In conjunction with the retirement and consulting agreement entered into between us and Mr. Lester on
January 25, 2010, the aircraft agreement will continue pursuant to its economic terms through May 2011.
Additionally, Mr. Lester, under the agreement, has agreed to give us an option to purchase this aircraft at the
expiration of the lease term for the estimated fair market value at the time we entered into the Consulting
Agreement.
Indemnification Agreements
We have indemnification agreements with our directors and executive officers. These agreements, among other
things, require us to indemnify each director and executive officer to the fullest extent permitted by California
law, including coverage of expenses such as attorneys’ fees, judgments, fines and settlement amounts incurred by
the director or executive officer in any action or proceeding, including any action or proceeding by or in right of
us, arising out of the person’s services as a director or executive officer.

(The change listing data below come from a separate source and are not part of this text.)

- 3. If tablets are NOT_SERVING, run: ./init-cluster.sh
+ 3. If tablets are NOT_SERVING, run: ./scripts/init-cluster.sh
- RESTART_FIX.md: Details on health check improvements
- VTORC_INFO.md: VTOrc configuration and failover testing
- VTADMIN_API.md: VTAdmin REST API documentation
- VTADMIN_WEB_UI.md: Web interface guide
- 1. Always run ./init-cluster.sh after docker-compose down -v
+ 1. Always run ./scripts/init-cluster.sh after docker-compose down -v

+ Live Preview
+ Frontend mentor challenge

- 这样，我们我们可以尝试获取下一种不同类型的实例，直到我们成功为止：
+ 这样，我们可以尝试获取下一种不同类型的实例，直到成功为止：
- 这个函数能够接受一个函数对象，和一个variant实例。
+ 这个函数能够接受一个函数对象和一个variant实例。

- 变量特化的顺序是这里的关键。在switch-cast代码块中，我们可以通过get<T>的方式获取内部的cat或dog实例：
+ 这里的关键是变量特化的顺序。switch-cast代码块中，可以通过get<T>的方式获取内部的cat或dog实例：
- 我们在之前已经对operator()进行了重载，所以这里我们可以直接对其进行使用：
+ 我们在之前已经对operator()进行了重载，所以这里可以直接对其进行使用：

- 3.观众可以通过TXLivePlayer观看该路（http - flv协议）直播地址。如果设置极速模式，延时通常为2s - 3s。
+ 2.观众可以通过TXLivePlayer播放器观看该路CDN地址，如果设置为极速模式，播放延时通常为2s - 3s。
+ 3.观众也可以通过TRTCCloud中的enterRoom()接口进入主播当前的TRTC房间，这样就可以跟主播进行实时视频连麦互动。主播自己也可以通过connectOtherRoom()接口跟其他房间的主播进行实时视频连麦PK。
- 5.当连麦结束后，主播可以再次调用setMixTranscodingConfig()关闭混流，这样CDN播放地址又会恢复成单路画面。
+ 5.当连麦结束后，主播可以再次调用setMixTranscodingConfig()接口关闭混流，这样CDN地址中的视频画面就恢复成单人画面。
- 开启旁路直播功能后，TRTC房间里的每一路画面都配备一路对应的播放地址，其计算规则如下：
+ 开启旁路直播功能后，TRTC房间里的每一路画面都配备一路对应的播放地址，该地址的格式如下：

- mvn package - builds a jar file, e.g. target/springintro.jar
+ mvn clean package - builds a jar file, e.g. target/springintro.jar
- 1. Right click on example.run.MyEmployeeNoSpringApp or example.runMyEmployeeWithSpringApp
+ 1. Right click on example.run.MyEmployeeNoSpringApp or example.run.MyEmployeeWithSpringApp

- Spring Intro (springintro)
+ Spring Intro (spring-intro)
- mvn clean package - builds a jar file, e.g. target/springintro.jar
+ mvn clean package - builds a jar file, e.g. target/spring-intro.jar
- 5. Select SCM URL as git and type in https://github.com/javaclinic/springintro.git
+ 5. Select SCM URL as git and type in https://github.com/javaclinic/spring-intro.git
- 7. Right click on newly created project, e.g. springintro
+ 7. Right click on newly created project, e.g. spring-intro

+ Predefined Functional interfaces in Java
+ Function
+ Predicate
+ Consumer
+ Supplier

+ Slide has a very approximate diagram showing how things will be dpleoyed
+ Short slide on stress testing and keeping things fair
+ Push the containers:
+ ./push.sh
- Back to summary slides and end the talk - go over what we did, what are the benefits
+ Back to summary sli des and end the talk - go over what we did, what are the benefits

SECTION 16(a) BENEFICIAL OWNERSHIP REPORTING COMPLIANCE
Section 16(a) of the Securities Exchange Act of 1934, as amended, requires our directors, executive officers and
holders of more than 10% of our common stock to file reports regarding their ownership and changes in
ownership of our stock with the SEC. Based upon (i) copies of Section 16(a) reports that we received from such
persons for their fiscal 2009 transactions and (ii) information provided to us by them, we believe that all
reporting requirements under Section 16(a) were met in a timely manner by the persons who were executive
officers, members of the Board of Directors or greater than 10% shareholders during such fiscal year.